* _YOUR TASK_
Please find all lines containing "Game" in the listing below and copy them.

* _PROVIDED RECORDS_
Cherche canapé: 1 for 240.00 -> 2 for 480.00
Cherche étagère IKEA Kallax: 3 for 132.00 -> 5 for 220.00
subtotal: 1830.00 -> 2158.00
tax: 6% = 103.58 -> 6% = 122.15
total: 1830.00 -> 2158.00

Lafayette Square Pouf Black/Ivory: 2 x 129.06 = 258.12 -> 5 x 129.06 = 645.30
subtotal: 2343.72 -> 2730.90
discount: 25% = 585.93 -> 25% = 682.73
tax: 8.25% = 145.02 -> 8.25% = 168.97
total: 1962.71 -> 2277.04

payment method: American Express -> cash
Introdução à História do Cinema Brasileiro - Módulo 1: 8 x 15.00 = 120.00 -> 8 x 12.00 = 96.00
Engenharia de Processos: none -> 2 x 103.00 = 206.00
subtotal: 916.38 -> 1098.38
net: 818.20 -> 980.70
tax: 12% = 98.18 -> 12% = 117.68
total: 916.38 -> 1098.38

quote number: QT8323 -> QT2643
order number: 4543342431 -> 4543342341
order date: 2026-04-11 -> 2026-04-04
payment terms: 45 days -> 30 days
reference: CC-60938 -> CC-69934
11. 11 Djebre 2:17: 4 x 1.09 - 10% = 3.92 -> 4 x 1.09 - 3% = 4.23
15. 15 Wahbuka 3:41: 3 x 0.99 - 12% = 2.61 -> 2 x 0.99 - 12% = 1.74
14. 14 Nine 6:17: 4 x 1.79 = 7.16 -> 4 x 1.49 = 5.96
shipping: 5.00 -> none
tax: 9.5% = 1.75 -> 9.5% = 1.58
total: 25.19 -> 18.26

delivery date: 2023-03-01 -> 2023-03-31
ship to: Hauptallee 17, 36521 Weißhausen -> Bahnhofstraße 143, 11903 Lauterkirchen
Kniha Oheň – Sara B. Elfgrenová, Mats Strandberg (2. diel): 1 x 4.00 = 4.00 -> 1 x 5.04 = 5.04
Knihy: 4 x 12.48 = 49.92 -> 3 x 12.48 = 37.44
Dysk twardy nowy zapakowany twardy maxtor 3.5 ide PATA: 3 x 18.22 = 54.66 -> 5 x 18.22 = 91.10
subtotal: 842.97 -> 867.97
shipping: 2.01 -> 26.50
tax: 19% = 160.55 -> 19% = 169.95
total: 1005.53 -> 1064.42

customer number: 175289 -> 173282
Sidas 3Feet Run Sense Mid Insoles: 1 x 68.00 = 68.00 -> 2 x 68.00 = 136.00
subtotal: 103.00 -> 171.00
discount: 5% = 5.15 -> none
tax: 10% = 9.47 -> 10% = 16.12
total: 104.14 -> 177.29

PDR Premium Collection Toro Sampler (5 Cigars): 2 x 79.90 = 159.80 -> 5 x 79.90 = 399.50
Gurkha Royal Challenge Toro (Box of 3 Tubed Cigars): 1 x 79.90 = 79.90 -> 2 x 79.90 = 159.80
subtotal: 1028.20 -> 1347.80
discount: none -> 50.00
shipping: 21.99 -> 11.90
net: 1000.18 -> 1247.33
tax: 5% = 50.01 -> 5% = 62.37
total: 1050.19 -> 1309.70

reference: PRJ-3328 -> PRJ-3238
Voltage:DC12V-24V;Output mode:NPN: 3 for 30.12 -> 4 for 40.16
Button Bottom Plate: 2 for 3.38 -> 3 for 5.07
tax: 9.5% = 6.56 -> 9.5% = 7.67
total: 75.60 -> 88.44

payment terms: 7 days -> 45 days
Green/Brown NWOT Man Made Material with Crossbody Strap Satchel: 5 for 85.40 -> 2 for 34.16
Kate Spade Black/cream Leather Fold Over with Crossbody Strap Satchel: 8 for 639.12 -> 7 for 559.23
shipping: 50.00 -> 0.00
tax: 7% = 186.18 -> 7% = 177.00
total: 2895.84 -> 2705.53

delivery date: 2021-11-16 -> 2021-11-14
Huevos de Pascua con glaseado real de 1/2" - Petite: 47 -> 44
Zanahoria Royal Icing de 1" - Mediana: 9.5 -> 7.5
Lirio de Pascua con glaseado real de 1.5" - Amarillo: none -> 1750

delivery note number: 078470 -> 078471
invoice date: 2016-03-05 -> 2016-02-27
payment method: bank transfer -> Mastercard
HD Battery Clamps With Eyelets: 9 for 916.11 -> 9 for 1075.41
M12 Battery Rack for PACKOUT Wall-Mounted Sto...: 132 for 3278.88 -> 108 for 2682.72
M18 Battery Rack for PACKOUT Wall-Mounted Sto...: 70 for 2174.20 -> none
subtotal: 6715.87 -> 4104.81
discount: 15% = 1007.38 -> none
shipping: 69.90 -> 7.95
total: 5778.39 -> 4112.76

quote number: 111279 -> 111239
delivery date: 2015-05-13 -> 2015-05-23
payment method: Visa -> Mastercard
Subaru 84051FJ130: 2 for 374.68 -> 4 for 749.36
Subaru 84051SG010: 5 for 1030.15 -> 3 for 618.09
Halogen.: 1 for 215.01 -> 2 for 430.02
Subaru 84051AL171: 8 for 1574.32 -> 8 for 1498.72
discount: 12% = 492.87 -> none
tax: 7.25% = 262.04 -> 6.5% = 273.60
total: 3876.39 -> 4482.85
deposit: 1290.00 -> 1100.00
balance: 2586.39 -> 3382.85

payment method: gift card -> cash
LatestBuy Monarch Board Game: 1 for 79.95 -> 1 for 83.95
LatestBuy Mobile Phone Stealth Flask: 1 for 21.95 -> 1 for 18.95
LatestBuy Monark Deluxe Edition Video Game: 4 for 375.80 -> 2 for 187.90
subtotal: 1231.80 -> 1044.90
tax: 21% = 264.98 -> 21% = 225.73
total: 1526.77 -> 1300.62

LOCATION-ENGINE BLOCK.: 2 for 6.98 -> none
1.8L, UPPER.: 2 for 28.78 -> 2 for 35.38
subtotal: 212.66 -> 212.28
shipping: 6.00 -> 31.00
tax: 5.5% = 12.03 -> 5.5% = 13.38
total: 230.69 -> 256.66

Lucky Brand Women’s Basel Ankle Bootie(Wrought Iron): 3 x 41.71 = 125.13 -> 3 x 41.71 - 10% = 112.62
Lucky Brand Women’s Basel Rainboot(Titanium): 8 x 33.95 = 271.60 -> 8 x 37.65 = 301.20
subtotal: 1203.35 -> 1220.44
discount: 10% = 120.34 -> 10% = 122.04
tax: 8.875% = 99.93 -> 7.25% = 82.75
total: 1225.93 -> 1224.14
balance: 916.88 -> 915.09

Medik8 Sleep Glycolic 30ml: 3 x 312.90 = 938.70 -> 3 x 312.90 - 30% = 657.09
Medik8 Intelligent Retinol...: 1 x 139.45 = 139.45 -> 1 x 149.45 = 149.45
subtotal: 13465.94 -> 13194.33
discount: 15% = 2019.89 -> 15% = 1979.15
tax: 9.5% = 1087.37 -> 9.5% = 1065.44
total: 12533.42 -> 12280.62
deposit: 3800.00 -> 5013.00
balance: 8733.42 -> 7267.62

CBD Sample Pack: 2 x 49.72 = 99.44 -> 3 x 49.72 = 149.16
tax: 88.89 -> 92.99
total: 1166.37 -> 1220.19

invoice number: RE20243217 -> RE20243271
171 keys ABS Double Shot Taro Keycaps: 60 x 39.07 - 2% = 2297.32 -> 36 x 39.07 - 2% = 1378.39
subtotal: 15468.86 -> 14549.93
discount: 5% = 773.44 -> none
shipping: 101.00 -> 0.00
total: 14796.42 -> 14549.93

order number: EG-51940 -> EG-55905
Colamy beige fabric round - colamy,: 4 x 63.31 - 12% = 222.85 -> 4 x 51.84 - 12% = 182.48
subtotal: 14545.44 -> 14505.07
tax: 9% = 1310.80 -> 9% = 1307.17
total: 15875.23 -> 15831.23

* _REPLY_
LatestBuy Monarch Board Game: 1 for 79.95 -> 1 for 83.95
LatestBuy Monark Deluxe Edition Video Game: 4 for 375.80 -> 2 for 187.90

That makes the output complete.